In [79]:
import torch
import torch.nn as nn
import torch.nn.functional as F
import pandas as pd
from torch.nn.utils.rnn import pad_sequence, pack_padded_sequence, pad_packed_sequence, PackedSequence
from torch.utils.data import TensorDataset, DataLoader
from sklearn.model_selection import train_test_split
from sklearn.model_selection import KFold
from torch.utils.data import Subset
import math
import numpy as np
import matplotlib.pyplot as plt

In [80]:
def df_treat(name):
    df = pd.read_csv(name)
    ndf = pd.DataFrame()
    range_mm={
        'V': {'min':df['V'].min()*0.8, 'max': df['V'].max()*1.2},
        'E': {'min':df['E'].min()*0.8, 'max': df['E'].max()*1.2},
        'VF': {'min':df['VF'].min()*0.8, 'max': df['VF'].max()*1.2},
        'VA': {'min':df['VA'].min()*0.8, 'max': df['VA'].max()*1.2},
        'VB': {'min':df['VB'].min()*0.8, 'max': df['VB'].max()*1.2},
        'CFLA': {'min':0, 'max': df['CFLA'].max()*1.2},
        'CALA': {'min':0, 'max': df['CALA'].max()*1.2},
        'CFK': {'min':0, 'max': df['CFK'].max()*1.2},
        'CBK': {'min':0, 'max': df['CBK'].max()*1.2},
        'I': {'min':0, 'max': df['I'].max()*1.2},
    }
    ndf['exp'] = df['exp']; ndf['t'] = df['t']
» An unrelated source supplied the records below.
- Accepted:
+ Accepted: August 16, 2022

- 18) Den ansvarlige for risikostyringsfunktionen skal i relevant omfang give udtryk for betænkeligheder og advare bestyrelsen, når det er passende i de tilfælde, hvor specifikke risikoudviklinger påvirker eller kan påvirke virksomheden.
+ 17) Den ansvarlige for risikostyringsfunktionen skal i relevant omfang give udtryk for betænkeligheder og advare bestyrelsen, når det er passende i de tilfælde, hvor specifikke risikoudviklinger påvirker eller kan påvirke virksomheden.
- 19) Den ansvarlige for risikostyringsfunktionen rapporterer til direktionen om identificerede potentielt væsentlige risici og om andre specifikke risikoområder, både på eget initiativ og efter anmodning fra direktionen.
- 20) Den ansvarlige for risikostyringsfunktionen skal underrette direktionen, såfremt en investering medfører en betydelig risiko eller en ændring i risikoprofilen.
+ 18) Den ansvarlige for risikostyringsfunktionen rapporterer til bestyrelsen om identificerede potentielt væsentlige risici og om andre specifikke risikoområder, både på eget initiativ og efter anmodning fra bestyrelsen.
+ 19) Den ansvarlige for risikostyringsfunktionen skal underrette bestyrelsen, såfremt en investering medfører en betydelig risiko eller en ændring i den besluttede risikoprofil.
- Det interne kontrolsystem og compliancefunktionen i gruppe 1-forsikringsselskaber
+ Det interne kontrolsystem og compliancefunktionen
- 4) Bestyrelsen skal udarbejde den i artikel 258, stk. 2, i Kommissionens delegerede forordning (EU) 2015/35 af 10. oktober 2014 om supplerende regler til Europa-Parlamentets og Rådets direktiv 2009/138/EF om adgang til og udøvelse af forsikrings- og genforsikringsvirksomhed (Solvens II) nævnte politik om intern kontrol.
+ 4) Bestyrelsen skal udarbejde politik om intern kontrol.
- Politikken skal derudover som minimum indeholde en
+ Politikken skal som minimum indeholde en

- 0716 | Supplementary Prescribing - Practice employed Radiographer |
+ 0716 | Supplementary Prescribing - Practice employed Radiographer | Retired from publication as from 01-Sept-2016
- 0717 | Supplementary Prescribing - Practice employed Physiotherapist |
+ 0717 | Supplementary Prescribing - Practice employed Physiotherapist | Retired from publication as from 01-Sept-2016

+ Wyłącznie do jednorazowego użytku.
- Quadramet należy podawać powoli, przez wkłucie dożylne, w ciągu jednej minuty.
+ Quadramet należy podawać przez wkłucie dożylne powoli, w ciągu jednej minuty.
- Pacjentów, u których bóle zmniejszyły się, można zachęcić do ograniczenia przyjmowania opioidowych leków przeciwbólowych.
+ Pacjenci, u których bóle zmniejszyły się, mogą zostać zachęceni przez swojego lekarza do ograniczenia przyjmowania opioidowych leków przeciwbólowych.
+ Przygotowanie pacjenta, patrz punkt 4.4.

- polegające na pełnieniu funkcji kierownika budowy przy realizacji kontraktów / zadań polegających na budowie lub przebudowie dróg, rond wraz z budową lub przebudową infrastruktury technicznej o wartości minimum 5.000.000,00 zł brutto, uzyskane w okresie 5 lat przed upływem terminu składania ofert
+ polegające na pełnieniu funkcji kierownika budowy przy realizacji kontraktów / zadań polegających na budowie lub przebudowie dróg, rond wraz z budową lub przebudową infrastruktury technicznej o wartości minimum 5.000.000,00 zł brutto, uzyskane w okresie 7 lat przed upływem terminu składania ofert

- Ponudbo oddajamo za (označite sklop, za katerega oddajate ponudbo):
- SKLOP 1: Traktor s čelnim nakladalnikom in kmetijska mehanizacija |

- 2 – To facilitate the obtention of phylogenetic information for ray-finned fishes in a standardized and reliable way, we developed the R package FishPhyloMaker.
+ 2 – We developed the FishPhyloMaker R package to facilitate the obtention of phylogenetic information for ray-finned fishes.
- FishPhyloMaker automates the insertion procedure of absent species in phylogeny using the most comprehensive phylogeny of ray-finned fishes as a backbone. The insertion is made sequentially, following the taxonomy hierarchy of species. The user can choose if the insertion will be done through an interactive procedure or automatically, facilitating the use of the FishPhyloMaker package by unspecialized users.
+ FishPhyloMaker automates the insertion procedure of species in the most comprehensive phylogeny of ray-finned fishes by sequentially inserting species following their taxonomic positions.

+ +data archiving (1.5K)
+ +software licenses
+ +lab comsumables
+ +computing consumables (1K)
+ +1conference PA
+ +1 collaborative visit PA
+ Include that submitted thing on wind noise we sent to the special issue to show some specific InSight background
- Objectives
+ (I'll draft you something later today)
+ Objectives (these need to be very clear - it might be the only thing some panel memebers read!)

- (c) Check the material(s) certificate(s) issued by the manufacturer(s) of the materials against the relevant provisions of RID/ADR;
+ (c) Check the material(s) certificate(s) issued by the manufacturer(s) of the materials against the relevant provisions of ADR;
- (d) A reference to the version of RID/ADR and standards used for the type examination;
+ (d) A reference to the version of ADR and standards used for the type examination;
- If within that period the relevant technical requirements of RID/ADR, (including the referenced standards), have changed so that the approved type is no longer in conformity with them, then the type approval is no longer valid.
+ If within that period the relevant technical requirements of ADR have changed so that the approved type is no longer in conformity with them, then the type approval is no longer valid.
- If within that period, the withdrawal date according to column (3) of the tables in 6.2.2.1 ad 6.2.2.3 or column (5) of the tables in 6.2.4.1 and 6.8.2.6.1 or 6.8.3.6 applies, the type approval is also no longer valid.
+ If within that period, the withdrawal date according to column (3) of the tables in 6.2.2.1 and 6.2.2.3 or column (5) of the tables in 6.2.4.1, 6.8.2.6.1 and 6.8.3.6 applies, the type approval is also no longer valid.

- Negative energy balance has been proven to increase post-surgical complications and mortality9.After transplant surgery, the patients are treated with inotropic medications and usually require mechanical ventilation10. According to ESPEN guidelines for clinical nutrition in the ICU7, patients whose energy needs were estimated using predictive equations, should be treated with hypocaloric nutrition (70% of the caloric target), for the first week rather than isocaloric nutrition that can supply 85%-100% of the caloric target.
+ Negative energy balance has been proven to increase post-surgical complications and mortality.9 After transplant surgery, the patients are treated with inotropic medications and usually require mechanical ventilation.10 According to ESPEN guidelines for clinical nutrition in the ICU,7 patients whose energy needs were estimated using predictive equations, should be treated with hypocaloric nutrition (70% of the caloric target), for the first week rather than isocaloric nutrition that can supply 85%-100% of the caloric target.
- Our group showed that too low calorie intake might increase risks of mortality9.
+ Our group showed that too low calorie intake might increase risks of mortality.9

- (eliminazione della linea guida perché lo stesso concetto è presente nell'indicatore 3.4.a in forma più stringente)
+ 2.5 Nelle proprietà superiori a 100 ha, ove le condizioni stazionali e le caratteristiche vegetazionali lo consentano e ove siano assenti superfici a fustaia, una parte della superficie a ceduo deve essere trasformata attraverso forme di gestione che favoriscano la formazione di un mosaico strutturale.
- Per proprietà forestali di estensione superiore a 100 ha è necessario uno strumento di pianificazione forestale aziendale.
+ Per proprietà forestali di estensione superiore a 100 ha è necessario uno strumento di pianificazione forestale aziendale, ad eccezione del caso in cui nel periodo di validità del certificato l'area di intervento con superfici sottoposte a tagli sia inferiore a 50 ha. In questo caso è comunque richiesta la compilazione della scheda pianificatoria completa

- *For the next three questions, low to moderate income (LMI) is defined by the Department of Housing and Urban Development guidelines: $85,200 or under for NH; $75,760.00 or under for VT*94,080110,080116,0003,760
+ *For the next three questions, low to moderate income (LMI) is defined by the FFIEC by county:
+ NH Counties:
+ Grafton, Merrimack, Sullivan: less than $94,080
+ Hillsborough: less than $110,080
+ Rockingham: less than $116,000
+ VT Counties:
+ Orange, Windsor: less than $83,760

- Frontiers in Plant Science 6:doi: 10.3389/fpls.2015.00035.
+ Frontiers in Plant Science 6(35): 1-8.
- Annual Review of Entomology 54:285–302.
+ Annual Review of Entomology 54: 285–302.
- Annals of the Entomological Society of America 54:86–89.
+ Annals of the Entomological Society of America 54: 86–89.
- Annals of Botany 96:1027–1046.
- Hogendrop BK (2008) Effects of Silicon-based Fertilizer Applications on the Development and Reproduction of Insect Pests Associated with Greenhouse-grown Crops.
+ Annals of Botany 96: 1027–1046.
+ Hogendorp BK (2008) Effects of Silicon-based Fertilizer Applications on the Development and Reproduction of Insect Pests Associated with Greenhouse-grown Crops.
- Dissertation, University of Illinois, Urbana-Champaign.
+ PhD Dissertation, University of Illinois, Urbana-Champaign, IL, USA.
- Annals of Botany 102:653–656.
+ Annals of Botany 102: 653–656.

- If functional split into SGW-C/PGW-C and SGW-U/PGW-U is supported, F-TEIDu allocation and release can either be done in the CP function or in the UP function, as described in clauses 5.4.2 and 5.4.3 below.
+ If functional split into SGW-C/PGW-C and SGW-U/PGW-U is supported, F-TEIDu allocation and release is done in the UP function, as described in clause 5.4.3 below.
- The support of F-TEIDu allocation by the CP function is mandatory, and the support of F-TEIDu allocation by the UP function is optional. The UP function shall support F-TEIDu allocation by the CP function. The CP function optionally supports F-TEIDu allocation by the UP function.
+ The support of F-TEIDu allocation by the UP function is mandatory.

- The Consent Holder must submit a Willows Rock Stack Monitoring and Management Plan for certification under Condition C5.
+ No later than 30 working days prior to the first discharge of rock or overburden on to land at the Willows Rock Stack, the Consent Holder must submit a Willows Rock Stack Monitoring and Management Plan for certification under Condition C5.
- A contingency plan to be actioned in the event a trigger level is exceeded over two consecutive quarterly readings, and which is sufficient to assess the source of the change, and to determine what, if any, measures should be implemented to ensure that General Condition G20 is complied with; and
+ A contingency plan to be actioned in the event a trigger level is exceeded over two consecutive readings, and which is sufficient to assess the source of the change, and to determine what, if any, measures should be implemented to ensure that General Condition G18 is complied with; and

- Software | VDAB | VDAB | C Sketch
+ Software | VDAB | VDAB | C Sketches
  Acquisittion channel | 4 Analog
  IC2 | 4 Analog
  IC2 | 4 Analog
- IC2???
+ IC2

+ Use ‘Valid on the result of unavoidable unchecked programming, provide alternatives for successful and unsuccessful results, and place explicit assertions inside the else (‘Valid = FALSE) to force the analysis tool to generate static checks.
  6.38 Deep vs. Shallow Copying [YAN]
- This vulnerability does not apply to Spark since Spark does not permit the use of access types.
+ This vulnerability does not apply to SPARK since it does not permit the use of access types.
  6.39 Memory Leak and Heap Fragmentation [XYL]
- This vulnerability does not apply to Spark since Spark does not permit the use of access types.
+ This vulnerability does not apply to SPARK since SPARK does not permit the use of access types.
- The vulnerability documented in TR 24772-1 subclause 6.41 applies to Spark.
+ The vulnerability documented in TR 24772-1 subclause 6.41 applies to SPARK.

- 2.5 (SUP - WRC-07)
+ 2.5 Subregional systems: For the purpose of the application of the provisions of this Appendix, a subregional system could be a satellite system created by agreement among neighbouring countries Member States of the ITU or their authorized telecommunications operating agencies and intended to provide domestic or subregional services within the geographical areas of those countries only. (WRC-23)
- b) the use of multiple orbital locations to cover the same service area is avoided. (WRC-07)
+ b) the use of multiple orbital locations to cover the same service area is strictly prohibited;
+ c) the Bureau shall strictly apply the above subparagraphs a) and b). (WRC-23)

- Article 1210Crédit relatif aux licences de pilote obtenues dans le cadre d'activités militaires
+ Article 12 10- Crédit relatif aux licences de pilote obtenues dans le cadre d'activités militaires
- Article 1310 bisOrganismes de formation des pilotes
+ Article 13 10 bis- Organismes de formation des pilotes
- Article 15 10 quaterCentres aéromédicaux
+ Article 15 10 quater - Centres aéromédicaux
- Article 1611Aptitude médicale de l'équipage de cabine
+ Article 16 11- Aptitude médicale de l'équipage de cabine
    for col in ['V', 'E', 'VF', 'VA', 'VB', 'CFLA', 'CALA', 'CFK', 'CBK', 'I']:
        if col in range_mm:
            ndf[col] = (df[col] - range_mm[col]['min'])/(range_mm[col]['max'] - range_mm[col]['min'])
        else:
            ndf[col] = df[col]

    exp_num_list = sorted(ndf['exp'].unique())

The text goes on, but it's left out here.